Grrr!!
Passions lately has been making me very very annoyed. Fox and Whitney?! Fox and
Whitney?!?!?! That is just so wrong! Anyway, who thinks Palmoa is pretty? I do!
(laughs) that one scene where she was jealously looking at Theresa and Pilar
inspired this very short story! I think Paloma is a very interesting character,
although maybe Passions tends to over exaggerate a little. I love her wild
side! Anyways, this story was written in about ten minutes so forgive me if it
seems a little rushed.
Disclaimer:
I
think everyone should know this by now. I don't in anyway own Passions!
Jealousy
Jealousy. It's
funny how one word, one feeling can turn you from a sweet loveable person to an
angry and bitter one. I am no stranger to jealousy, although I know I can make
people jealous of me.
My name is
Paloma Lopez-Fitzgerald. I grew up in sunny
I was very
involved in the community around my aunt Maria's Hotel. I was kind and
courteous to the customers that came by to visit and I spent time with my god
parents, Mr. and Mrs. Wheeler. In short, everybody loved me. Everyone thought I
had a perfect life.
But they were
wrong.
I may have had
everything, clothes, looks, friends, good grades, popularity, but there was one
thing I did not have. And it was the one thing I wanted most.
I wanted my
family.
You see, when
I was a baby, my mother decided that she couldn't afford to feed me. My father
had long since disappeared and our family had no money. So she sent me away.
Although I
know she had my best interests at heart, I still can't help but feel angry. She
wanted me to have beautiful clothes and to have a good life, to be able to eat
as much food as I wanted every night. But all I wanted was to be near her. Near
my family. To have her comfort me whenever my heart got broken. To have her
love and care for me. To be involved in family get togethers.
To be included.
But all I got
were stories and photos and letters. Theresa's engagement to Ethan Crane. Luis
falling in love with
I wish I
wasn't the one that had been chosen to leave.
Luis said it
was because mama didn't want to separate me from my friends. Theresa says I was
lucky because I never had to go through periods of hunger.
But I say they
were the lucky ones. I am an outsider to the Lopez-Fitzgerald family. Anyone
can see the closeness Theresa and Luis share. I look through old photos and I
see Miguel and Theresa smiling, their arms around each other. Luis throwing a
snowball at Miguel. Theresa laughing at Luis because he had food thrown on him.
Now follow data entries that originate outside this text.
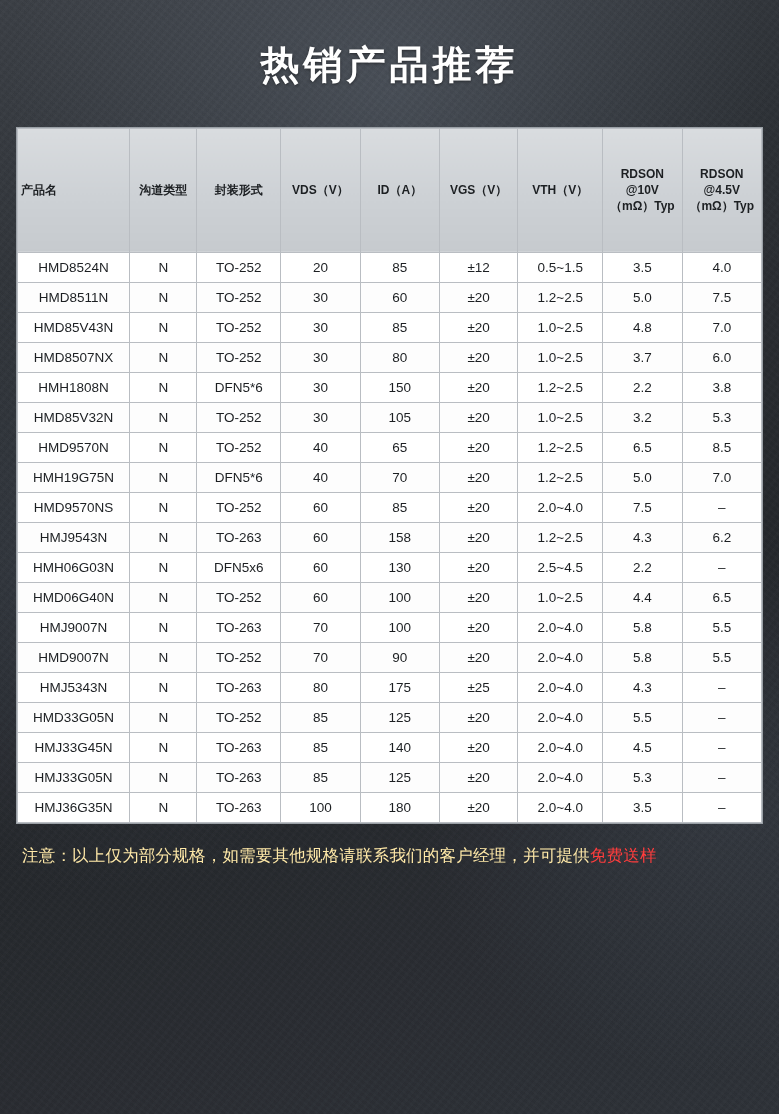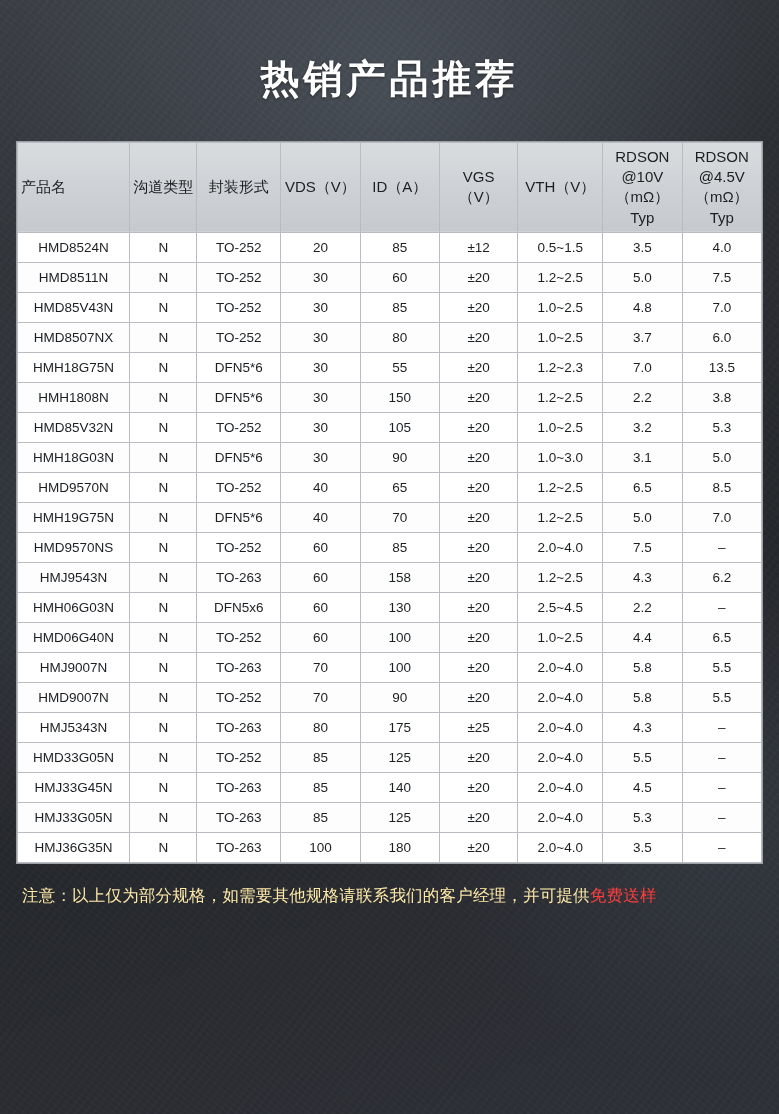"热销产品推荐" .title { padding-top: 58px -> 44px }
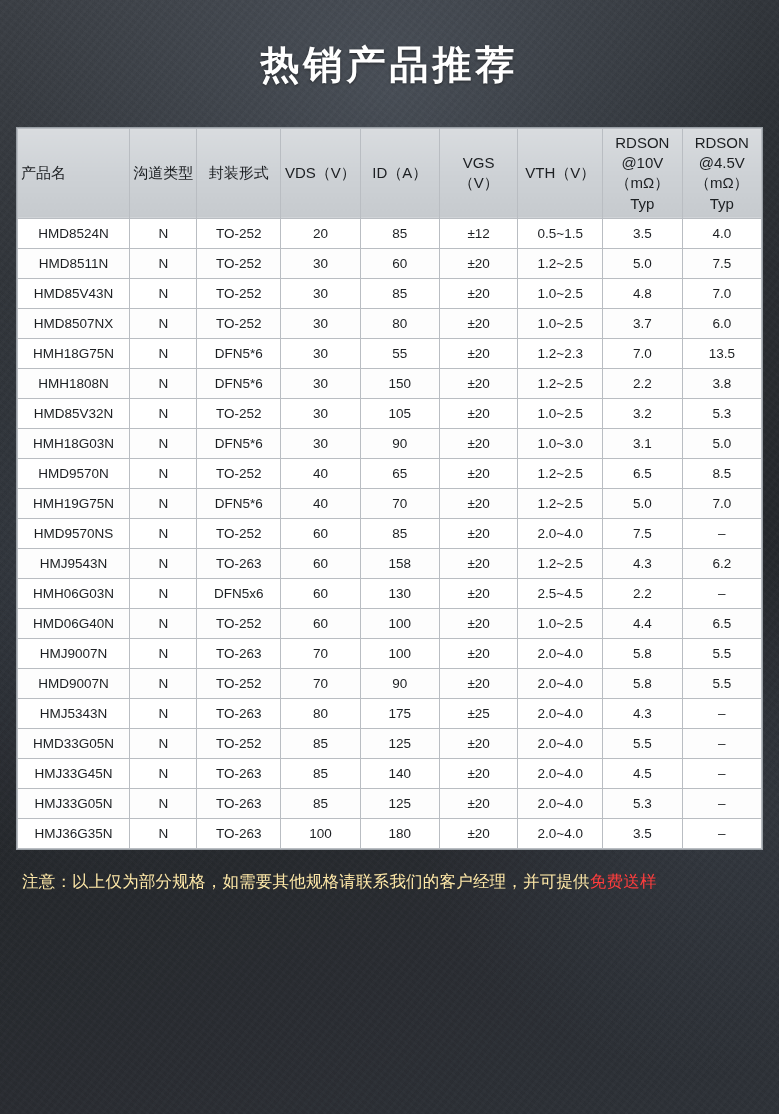"RDSON @10V（mΩ）Typ" thead th { font-size: 15px -> 12px; font-weight: normal -> bold; height: 84px -> 124px }
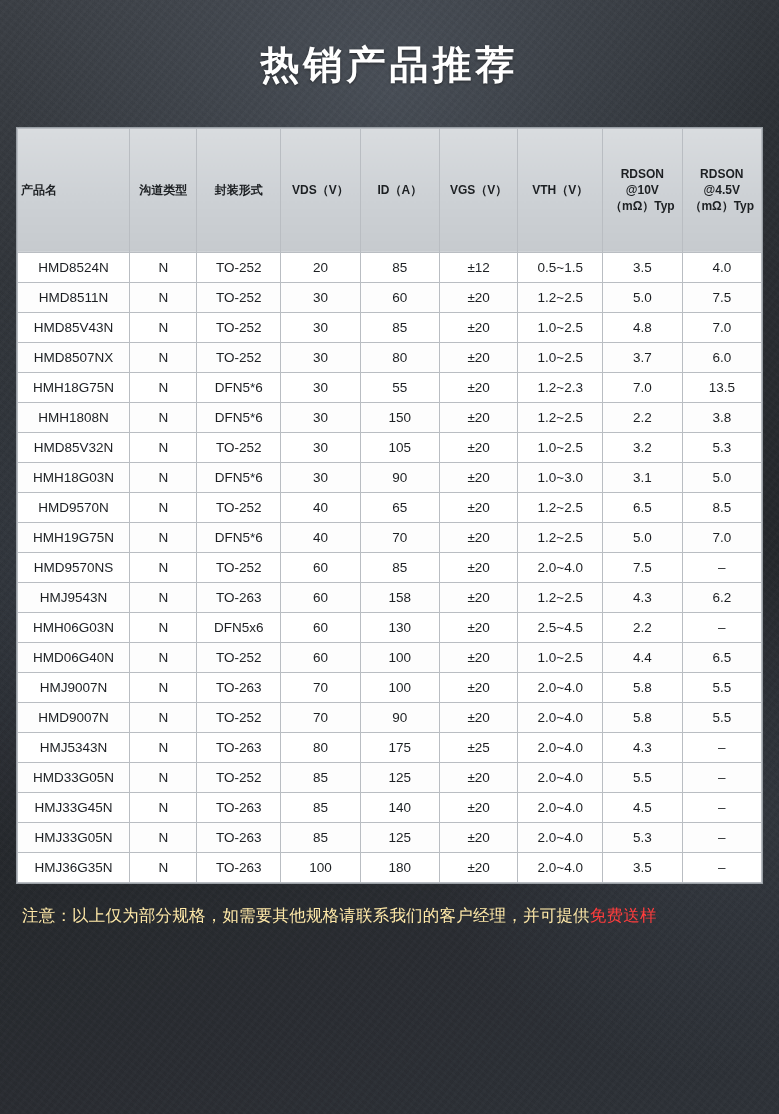"HMH18G75N" tr { html: <tr> <td>HMH18G75N</td> <td>N</td> <td>DFN5*6</td> <td>30</td> <td>55</td> <td>±20</td> <td>1.2~2.3</td> <td>7.0</td> <td>13.5</td> </tr> -> none }
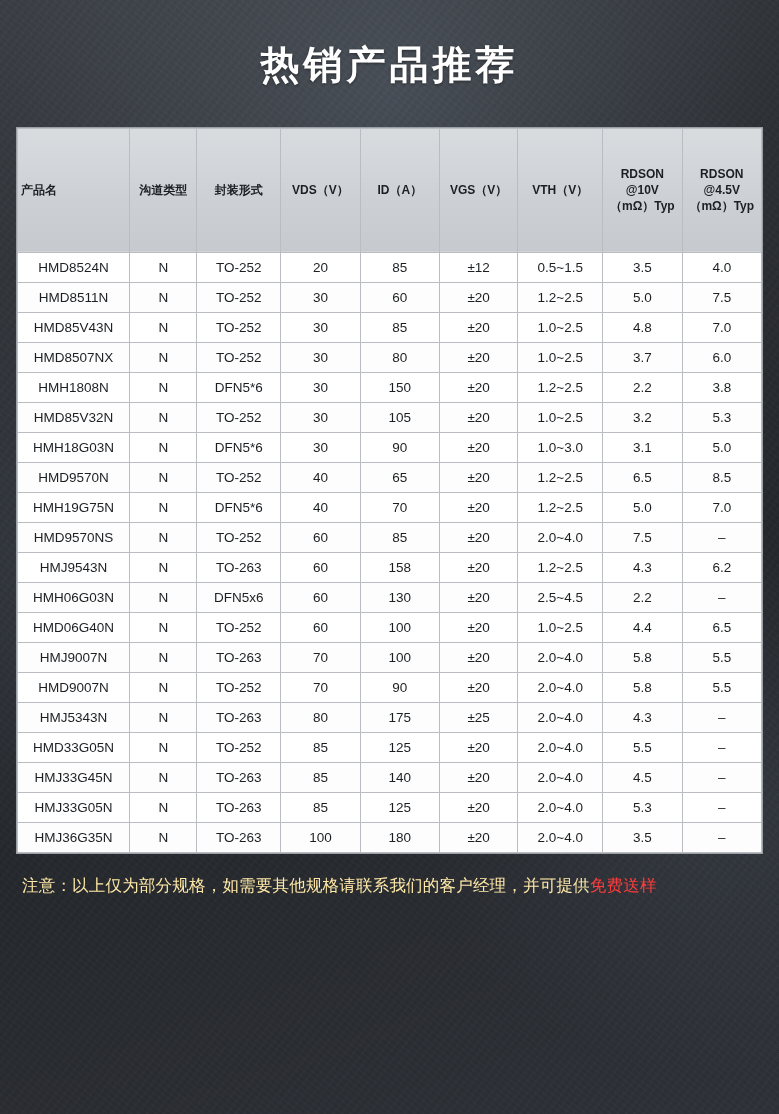"HMH18G03N" tr { html: <tr> <td>HMH18G03N</td> <td>N</td> <td>DFN5*6</td> <td>30</td> <td>90</td> <td>±20</td> <td>1.0~3.0</td> <td>3.1</td> <td>5.0</td> </tr> -> none }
The three of them building a snowman in winter. Mama hugging them in a group
photo. I am not in any of these pictures. Antonio isn't either. Sometimes I
wonder if he had ever felt the way I did. He was as much of an outsider as I
was. But the difference between us was that he chose to leave. I was sent away.
They envy me,
I envy them.
I stand here
in Theresa's room at the Crane mansion, watching mama hold Theresa as she cried
out in pain. And I wonder if she would ever hold me like that. I would never
admit this out loud, but I'm jealous. Theresa is very lucky.
I would trade
up all my pretty clothes, my jewelry, everything, just to have that bond with
my family.
I'm sitting in
the hospital waiting room with mama waiting to hear Theresa's reports. Despite
my anger, I hope nothing is wrong with my sister. I do love her.
Arms were then
wrapped around me and I turned to see mama smiling at me. Suddenly my heart
seemed to sing and I leaned in for a hug. I love you mama. Someday, when I no
longer feel this anger I will be able to tell you. But for now, this will do.
Thank you Luis
for making me come home.
I think you all know what to do! (Winks)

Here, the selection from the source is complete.